### Instructions to follow
Using the entries below, give the count of lines that hold "cell". Say nothing besides the number.

[Code change snippets]
------------
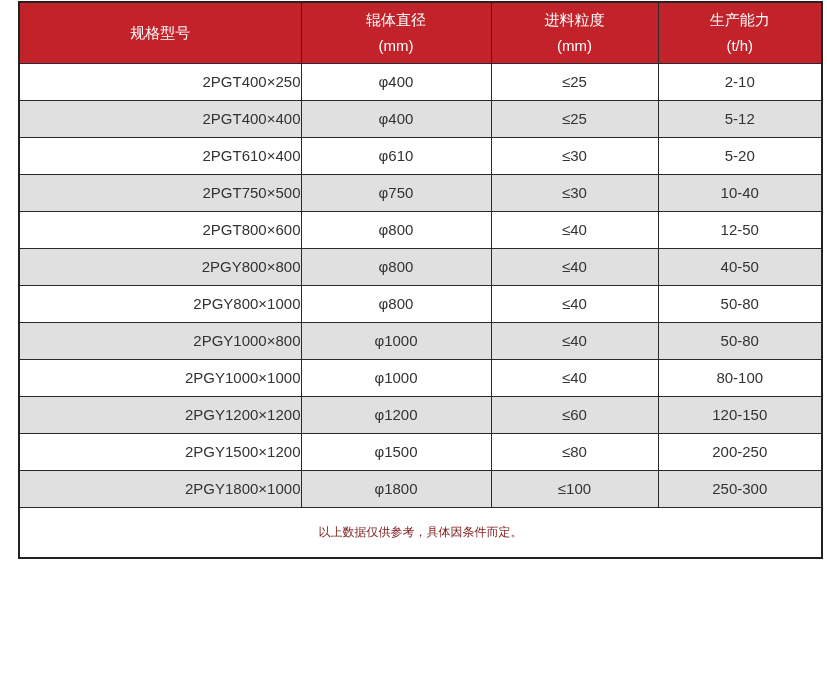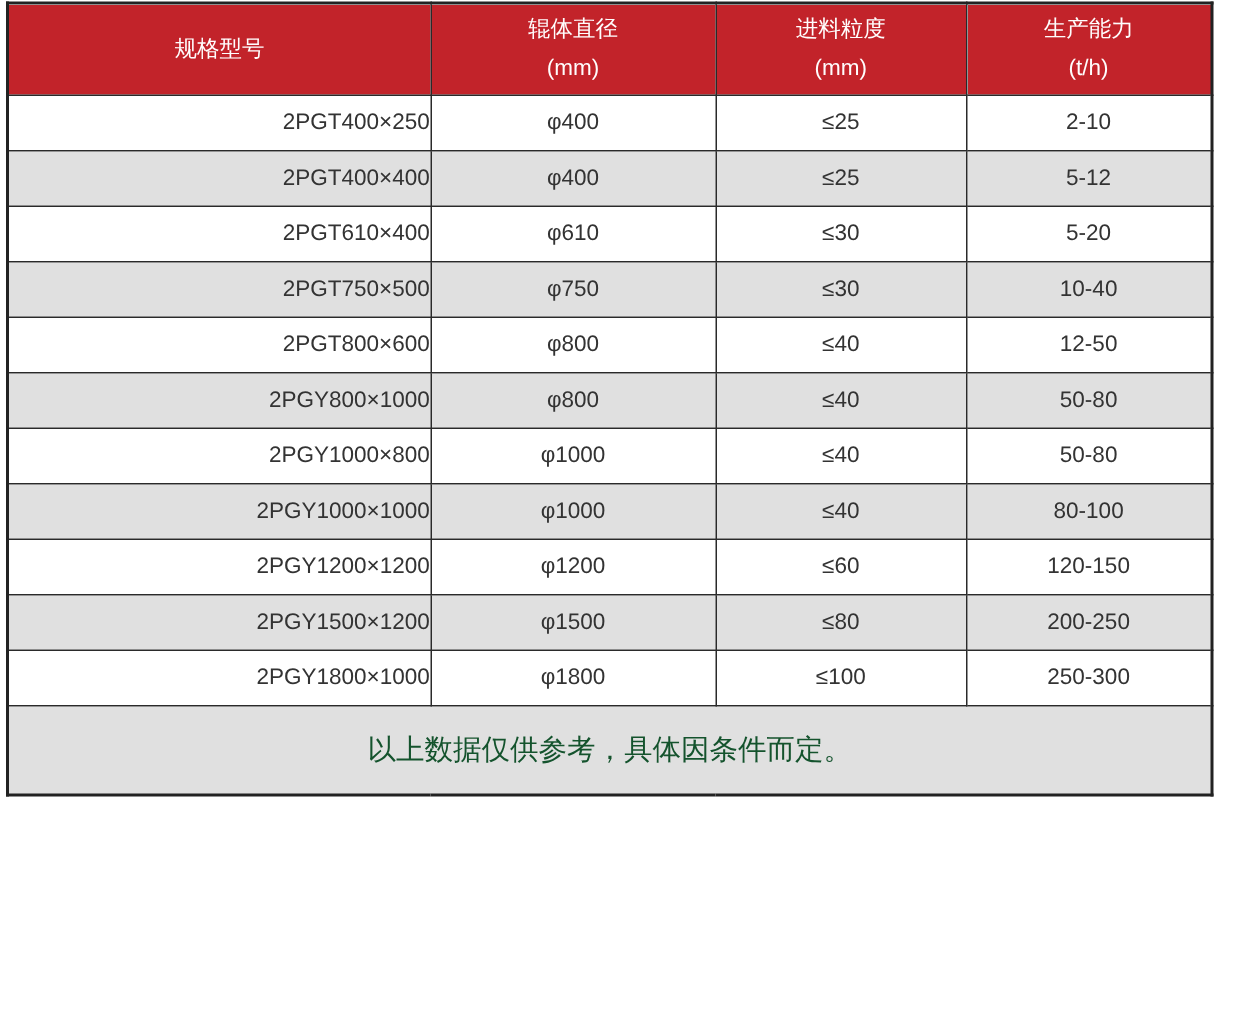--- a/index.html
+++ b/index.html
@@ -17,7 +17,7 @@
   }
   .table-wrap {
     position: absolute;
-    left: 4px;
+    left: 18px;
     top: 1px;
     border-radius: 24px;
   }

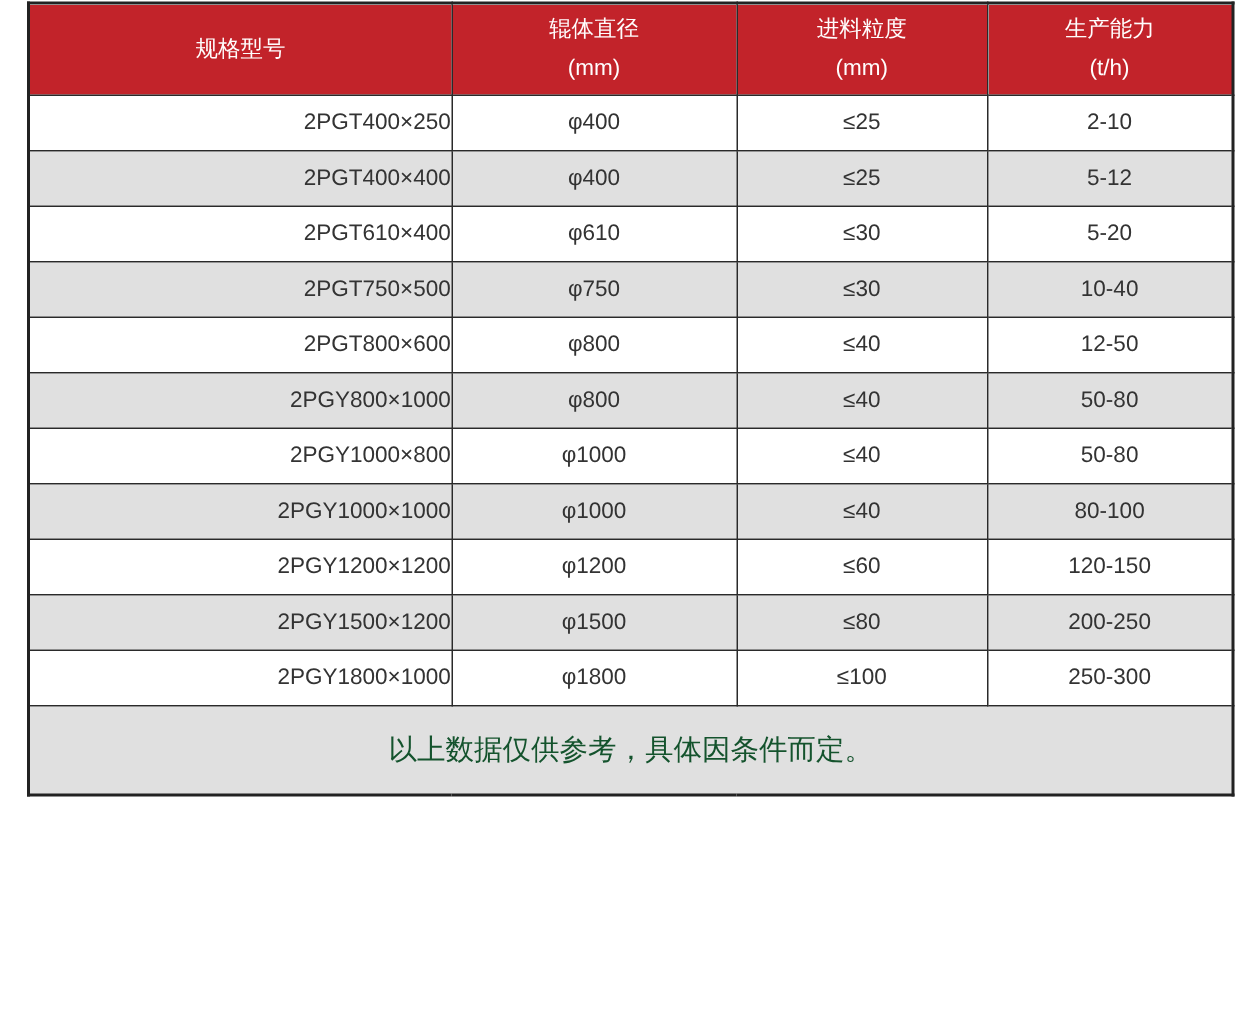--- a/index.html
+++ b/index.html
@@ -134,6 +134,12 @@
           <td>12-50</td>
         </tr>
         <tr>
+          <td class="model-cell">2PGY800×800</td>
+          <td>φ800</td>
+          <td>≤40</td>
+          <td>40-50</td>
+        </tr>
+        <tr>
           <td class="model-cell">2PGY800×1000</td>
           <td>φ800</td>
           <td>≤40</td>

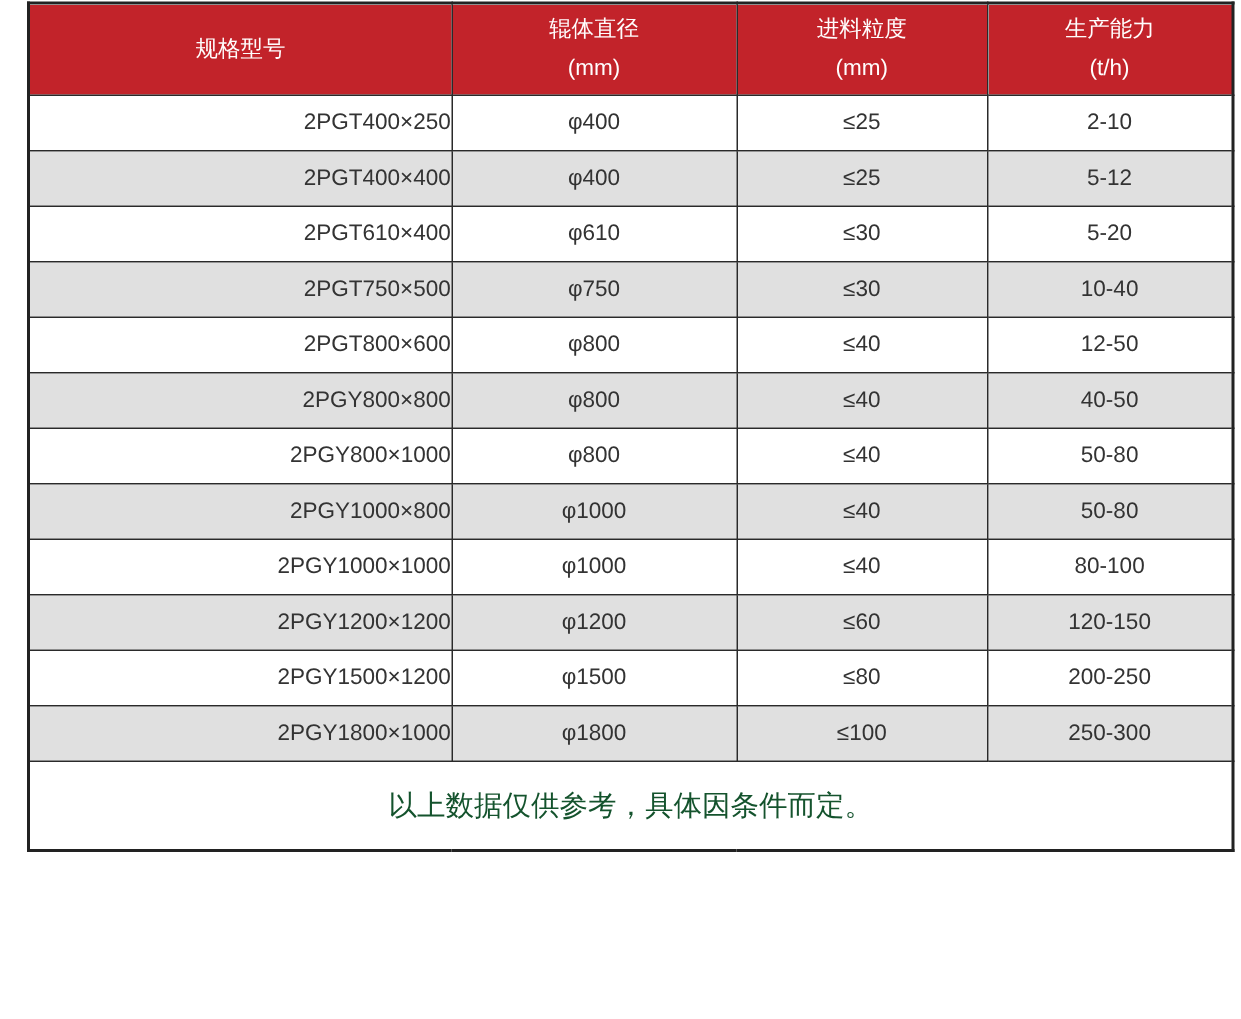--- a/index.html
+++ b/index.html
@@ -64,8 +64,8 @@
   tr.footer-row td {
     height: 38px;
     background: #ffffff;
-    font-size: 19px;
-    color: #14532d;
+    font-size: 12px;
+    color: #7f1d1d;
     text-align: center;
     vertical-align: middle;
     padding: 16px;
------------
### Answer
2